▶ [ABOUT THIS TASK] Restate all of the following data exactly, keeping any images out of the copy.

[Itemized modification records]

* * * * * * * * *

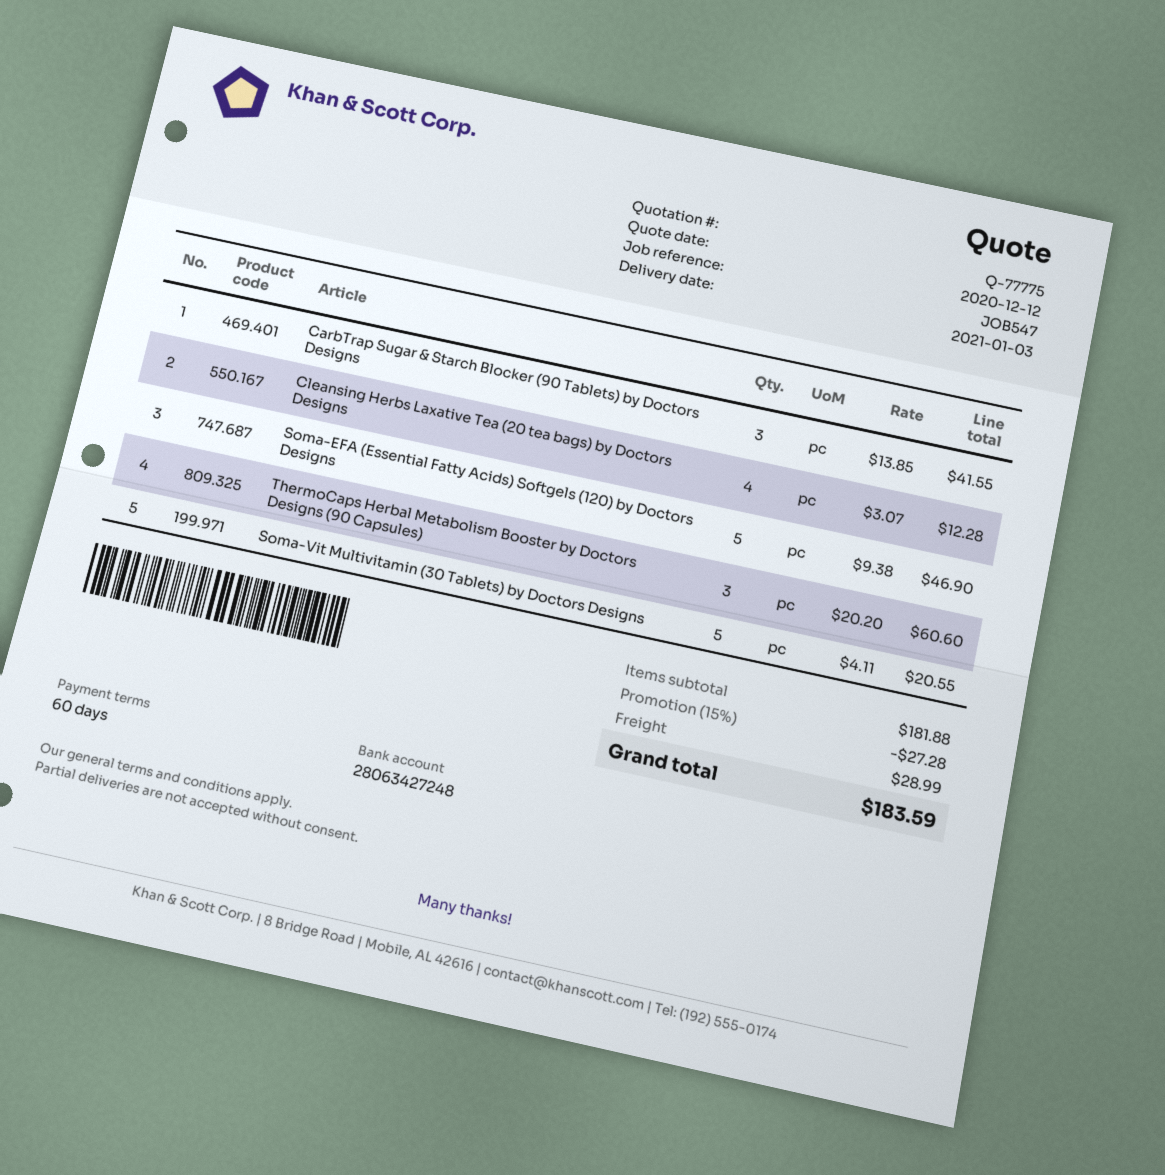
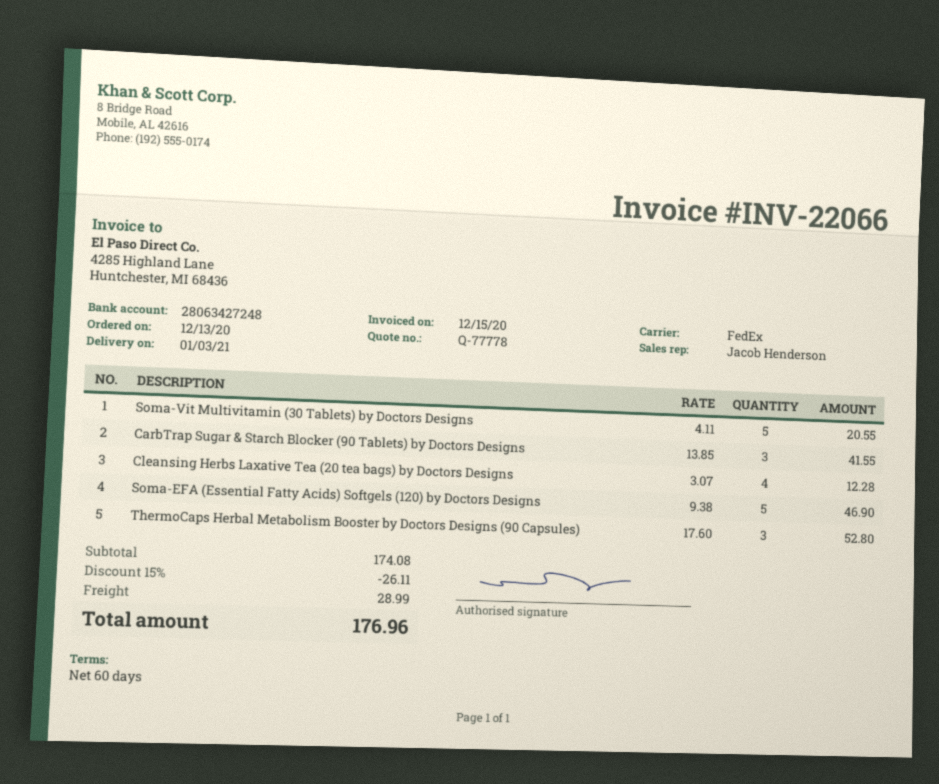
quote number: Q-77775 -> Q-77778
ThermoCaps Herbal Metabolism Booster by Doctors Designs (90 Capsules): 3 x 20.20 = 60.60 -> 3 x 17.60 = 52.80
subtotal: 181.88 -> 174.08
discount: 15% = 27.28 -> 15% = 26.11
total: 183.59 -> 176.96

* * * * * * * * *

▶ [WRITTEN ANSWER]
quote number: Q-77775 -> Q-77778
ThermoCaps Herbal Metabolism Booster by Doctors Designs (90 Capsules): 3 x 20.20 = 60.60 -> 3 x 17.60 = 52.80
subtotal: 181.88 -> 174.08
discount: 15% = 27.28 -> 15% = 26.11
total: 183.59 -> 176.96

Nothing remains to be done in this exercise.